-- Assignment --
Your task is to gather the lines below that hold the string "background".

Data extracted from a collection
______________________________
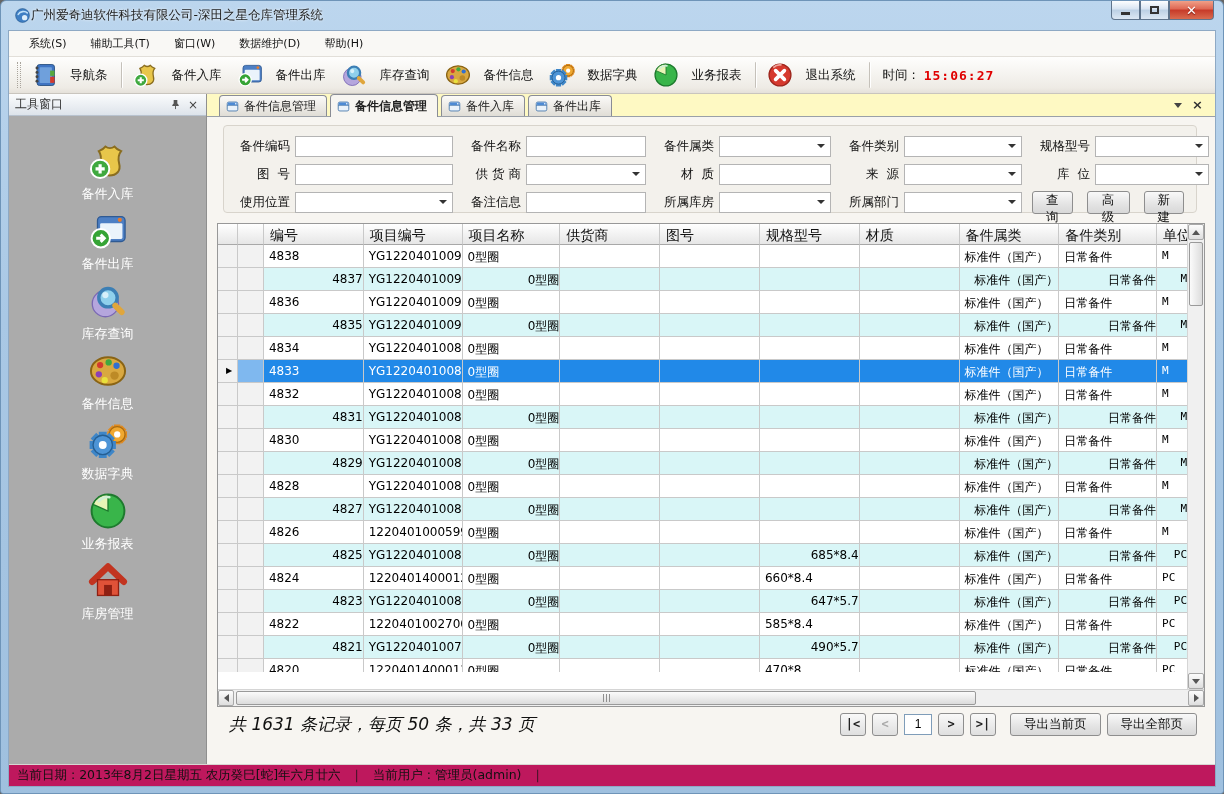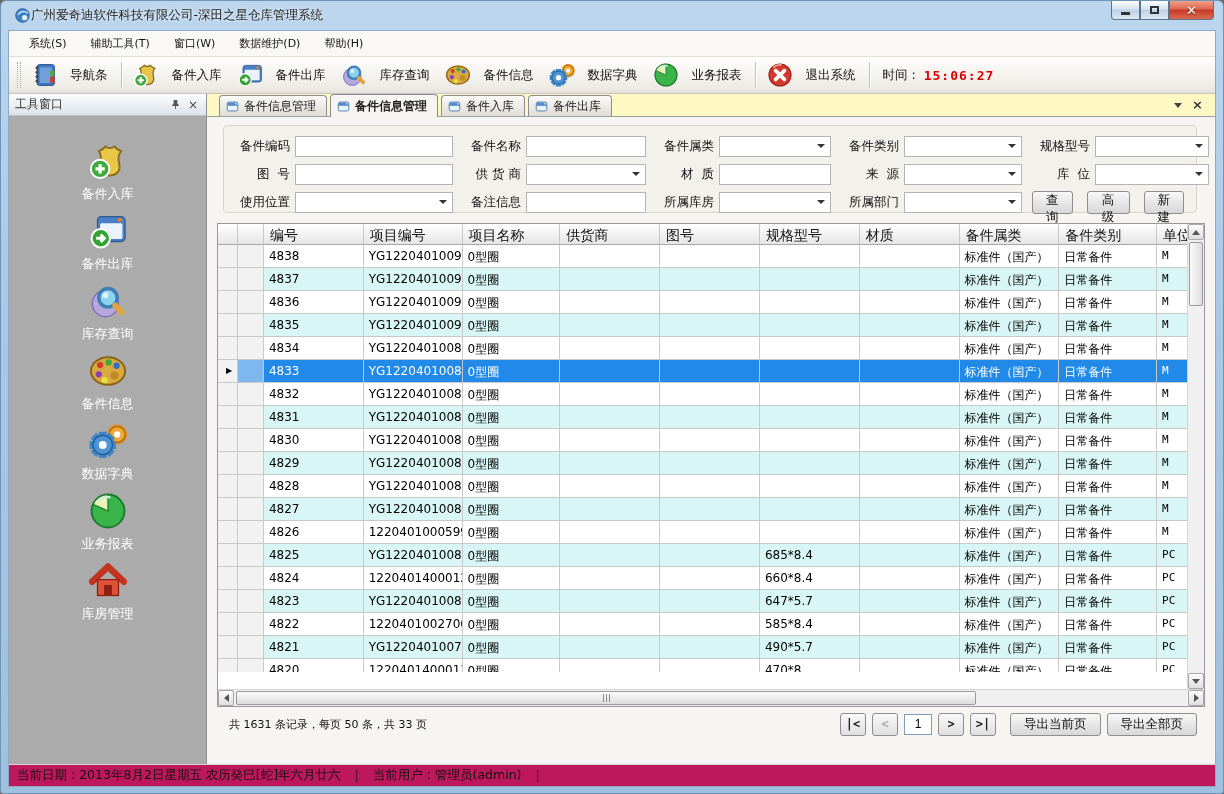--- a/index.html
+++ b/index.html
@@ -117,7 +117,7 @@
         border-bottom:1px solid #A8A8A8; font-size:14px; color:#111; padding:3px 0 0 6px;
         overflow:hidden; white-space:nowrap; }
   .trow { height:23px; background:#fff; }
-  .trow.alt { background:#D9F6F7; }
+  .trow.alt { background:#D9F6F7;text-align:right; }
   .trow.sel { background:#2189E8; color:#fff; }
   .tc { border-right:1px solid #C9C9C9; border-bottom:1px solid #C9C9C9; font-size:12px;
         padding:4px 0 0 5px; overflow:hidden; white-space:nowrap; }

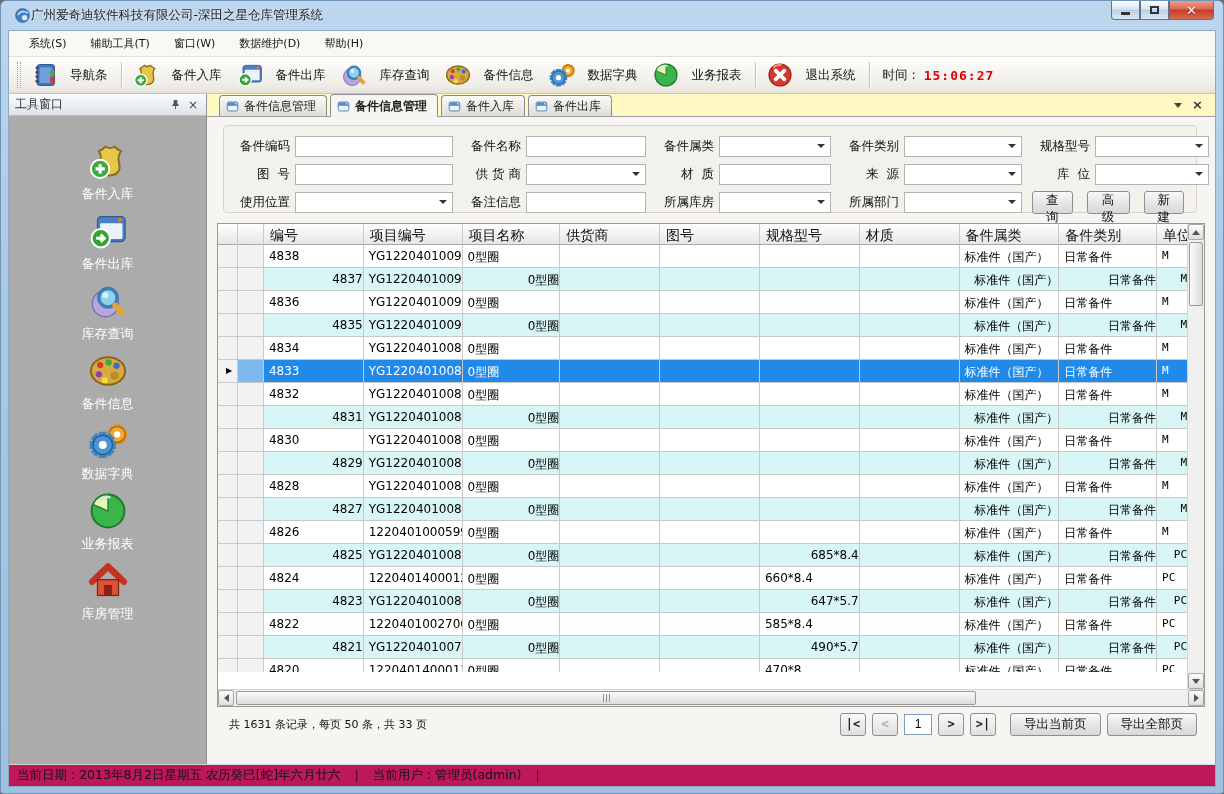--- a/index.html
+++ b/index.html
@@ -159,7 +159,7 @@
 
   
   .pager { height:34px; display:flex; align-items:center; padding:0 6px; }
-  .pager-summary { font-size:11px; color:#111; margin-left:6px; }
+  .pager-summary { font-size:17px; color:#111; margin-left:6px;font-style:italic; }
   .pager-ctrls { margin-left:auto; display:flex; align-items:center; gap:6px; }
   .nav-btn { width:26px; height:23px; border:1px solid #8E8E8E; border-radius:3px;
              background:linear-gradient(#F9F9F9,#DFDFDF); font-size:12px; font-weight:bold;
______________________________
-- Response box --
   .trow { height:23px; background:#fff; }
-  .trow.alt { background:#D9F6F7; }
+  .trow.alt { background:#D9F6F7;text-align:right; }
   .trow.sel { background:#2189E8; color:#fff; }
              background:linear-gradient(#F9F9F9,#DFDFDF); font-size:12px; font-weight:bold;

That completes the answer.